On Wednesday, Qatari Prime Minister Sheikh Hamad bin Jassim al-Thani said the PGCC would strike a deal for Saleh to leave.
But on Friday, Saleh told tens of thousands of supporters in the capital Sanaa “We don't get our legitimacy from Qatar or from anyone else ... we reject this belligerent intervention.”
Frustration with the impasse may push the thousands of Yemenis who have taken to the streets closer to violence.
Five protesters were shot dead on Friday, bringing the death toll from clashes with security forces this week to at least 26.
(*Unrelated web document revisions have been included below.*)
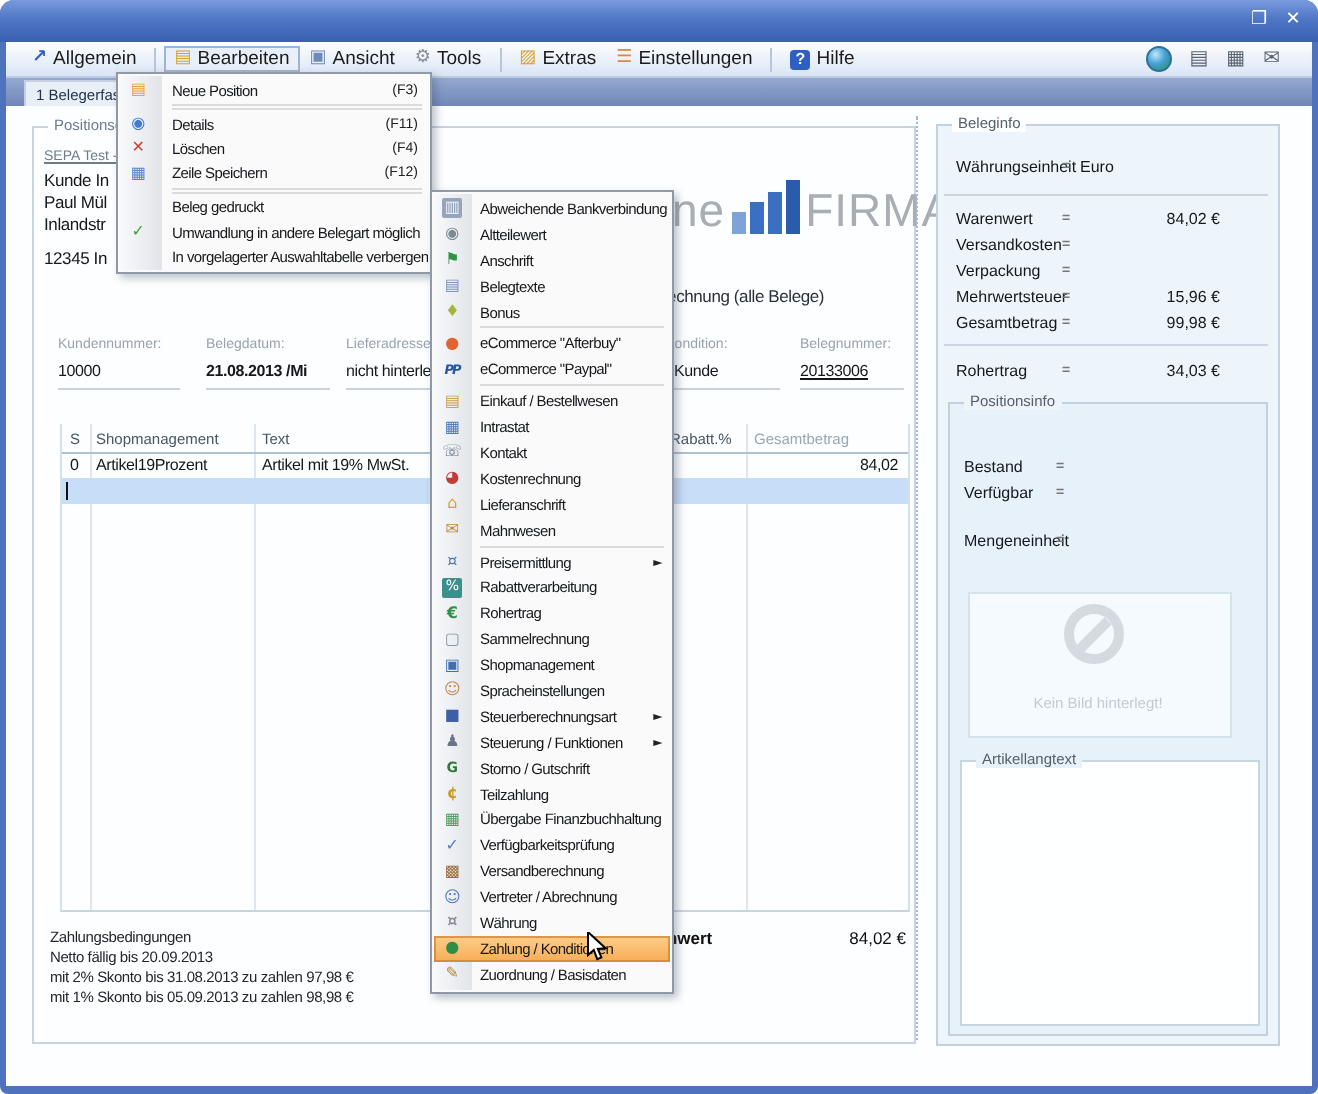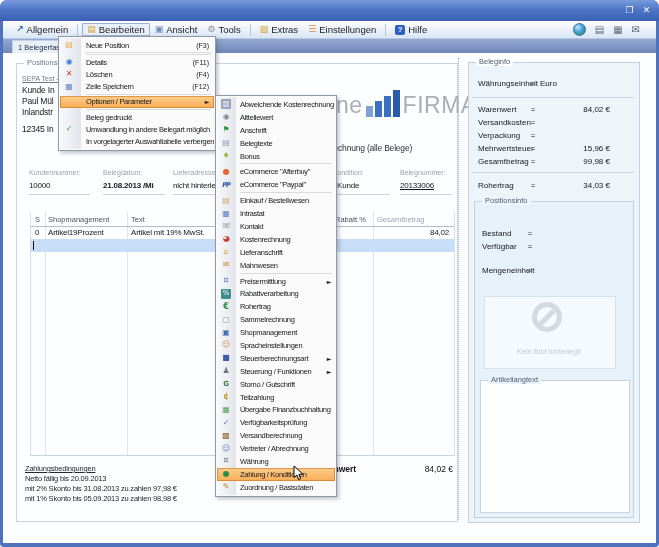--- a/index.html
+++ b/index.html
@@ -38,21 +38,21 @@
   .grid{position:absolute;left:30px;top:212px;width:423px;height:243px;border-left:1px solid #D6DFEC;border-right:1px solid #D6DFEC;border-bottom:1px solid #C9D4E2;}
   .gv{position:absolute;top:0;bottom:0;width:1px;background:#DCE5F0;}
   .ghead{position:absolute;left:0;top:0;right:0;height:14px;border-bottom:1px solid #AFC0D4;}
   .gh{position:absolute;font-size:7.5px;color:#4A5561;top:3px;white-space:nowrap;}
   .grow1{position:absolute;left:0;right:0;top:14px;height:13px;border-bottom:1px solid #E4EAF3;}
   .gsel{position:absolute;left:0;right:0;top:27px;height:13px;background:#C8DDF7;}
   .gc{position:absolute;font-size:8px;color:#15181d;top:2px;white-space:nowrap;letter-spacing:-0.2px;}
   .caret{position:absolute;left:2px;top:2px;width:1px;height:9px;background:#111;}
   
   .terms{position:absolute;left:25px;top:464px;font-size:7.5px;color:#23282e;letter-spacing:-0.2px;line-height:10px;}
-  .terms .t-title{text-decoration:underline;}
+  .terms .t-title{}
   .total-label{position:absolute;left:313px;top:464px;font-size:8.5px;font-weight:bold;color:#111;white-space:nowrap;}
   .total-value{position:absolute;left:383px;top:464px;width:70px;text-align:right;font-size:8.5px;color:#111;}
   
   .vsep{position:absolute;left:458px;top:58px;height:462px;width:0;border-left:1px dotted #9FBAD6;}
   .binfo{position:absolute;left:468px;top:62px;width:170px;height:459px;background:#EDF5FB;border:1px solid #C3D0DE;}
   .binfo-label{position:absolute;left:476px;top:57px;background:#FDFEFF;padding:0 3px;font-size:7.5px;color:#55606E;}
   .prow-l{position:absolute;font-size:8px;color:#15181d;white-space:nowrap;}
   .prow-eq{position:absolute;font-size:7px;font-weight:bold;color:#777;}
   .prow-v{position:absolute;width:70px;text-align:right;font-size:8px;color:#15181d;white-space:nowrap;}
   .hr{position:absolute;height:1px;background:#C9D6E2;left:472px;width:162px;}
@@ -271,42 +271,38 @@
         <span class="sico" style="color:#D23B2F;font-weight:bold">✕</span>
         <span>Löschen</span>
         <span class="sc">(F4)</span>
       </div>
     <div class="dmi">
         <span class="sico" style="color:#5E82C8">▦</span>
         <span>Zeile Speichern</span>
         <span class="sc">(F12)</span>
       </div>
     <div class="msep"></div>
-    <div class="dmi hl">
-        <span>Optionen / Parameter</span>
-        <span class="arr">►</span>
-      </div>
     <div class="msep"></div>
     <div class="dmi">
         <span>Beleg gedruckt</span>
       </div>
     <div class="dmi">
         <span class="sico" style="color:#3F9E3F;font-weight:bold">✓</span>
         <span>Umwandlung in andere Belegart möglich</span>
       </div>
     <div class="dmi">
         <span>In vorgelagerter Auswahltabelle verbergen</span>
       </div>
   </div>
 
   <div class="menu" style="left:215px;top:95px;width:122px;">
     <div class="gutter" style="width:19px;"></div>
     <div class="smi">
         <span class="sico" style="background:#96A5BA;color:#ECF0F6">▥</span>
-        <span>Abweichende Kostenrechnung</span>
+        <span>Abweichende Bankverbindung</span>
       </div>
     <div class="smi">
         <span class="sico" style="color:#7C8A93">◉</span>
         <span>Altteilewert</span>
       </div>
     <div class="smi">
         <span class="sico" style="color:#2F9440">⚑</span>
         <span>Anschrift</span>
       </div>
     <div class="smi">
“I don't think the PGCC or the West want Yemen to go down the road of Libya, because that's exactly where it's going,” said Theodore Karasik, an analyst at the Dubai based INEGMA group.
“The more entrenched Saleh gets, the greater the outside pressure, so this could really illustrate how much influence outside powers actually have over Yemen.”
Clashes broke out in Taiz between hundreds of protesters and security forces who fired gunshots and tear gas. three protesters were shot dead and 150 others wounded by gunfire, doctors said. Some 200 were hurt by tear gas inhalation.
A doctor treating the wounded in Taiz square said 10 of the wounded were in critical condition.
In the port city of Aden, once the capital of an independent south, police fired shots to disperse thousands of protesters. Some 15,000 gathered in the Red Sea port of Hudaida to demand Saleh quit and mourn six killed in protests there on Monday.